#### Raw data
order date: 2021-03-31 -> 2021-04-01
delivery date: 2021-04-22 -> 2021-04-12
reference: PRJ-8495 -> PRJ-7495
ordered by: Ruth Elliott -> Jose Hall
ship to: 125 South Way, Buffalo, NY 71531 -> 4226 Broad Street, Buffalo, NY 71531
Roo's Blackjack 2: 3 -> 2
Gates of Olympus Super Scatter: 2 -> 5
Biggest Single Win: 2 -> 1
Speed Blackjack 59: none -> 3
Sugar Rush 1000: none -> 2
==
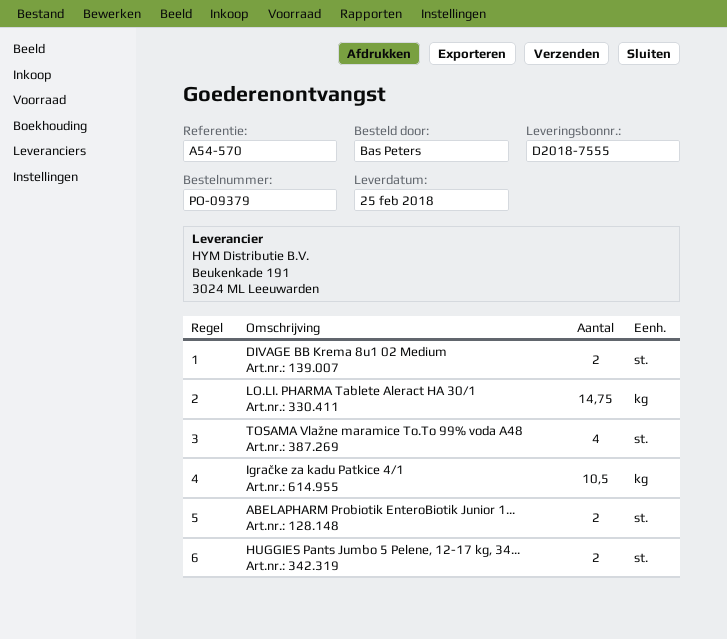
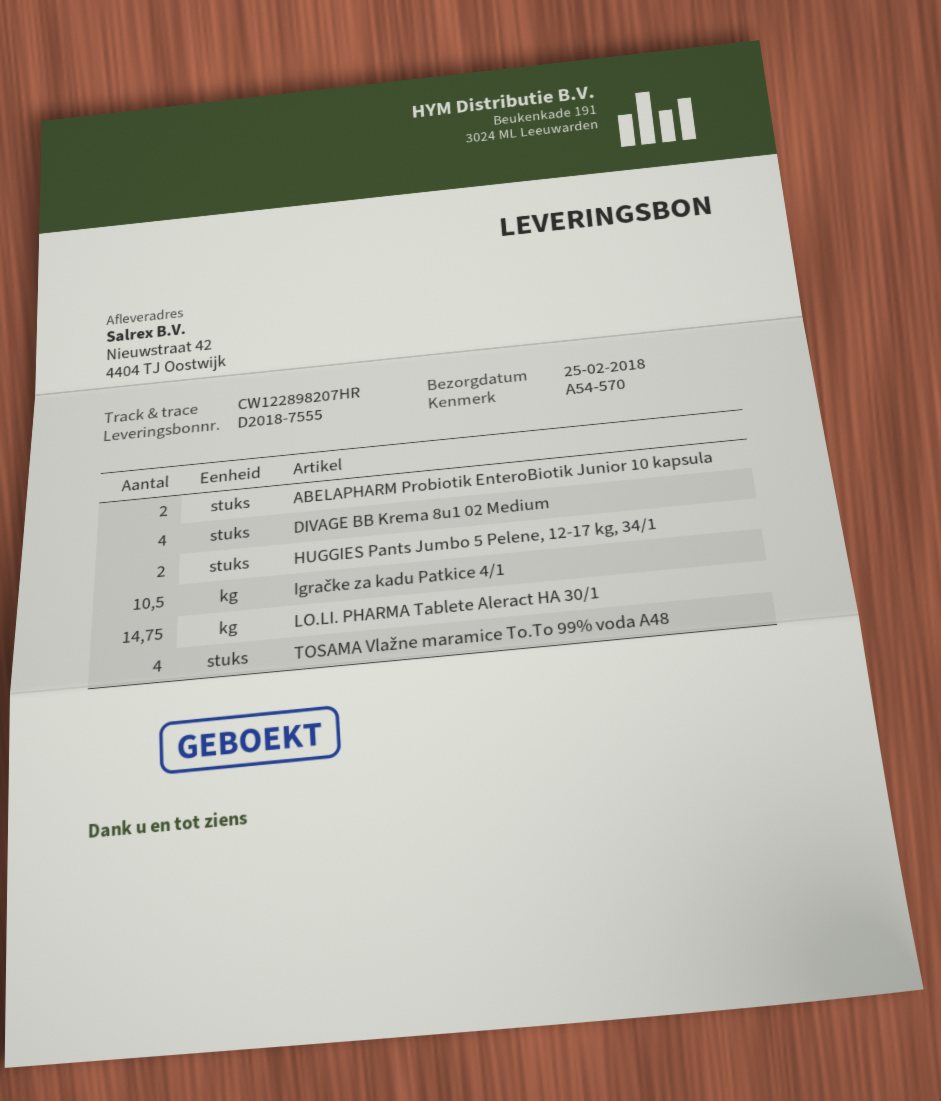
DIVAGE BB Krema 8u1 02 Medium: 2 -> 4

#### The task
The range runs from the line with "Biggest Single Win: 2 -> 1" up to and including the line with "Sugar Rush 1000: none -> 2" in the listing above; please write out exactly those lines and nothing more.

#### Finished exercise
Biggest Single Win: 2 -> 1
Speed Blackjack 59: none -> 3
Sugar Rush 1000: none -> 2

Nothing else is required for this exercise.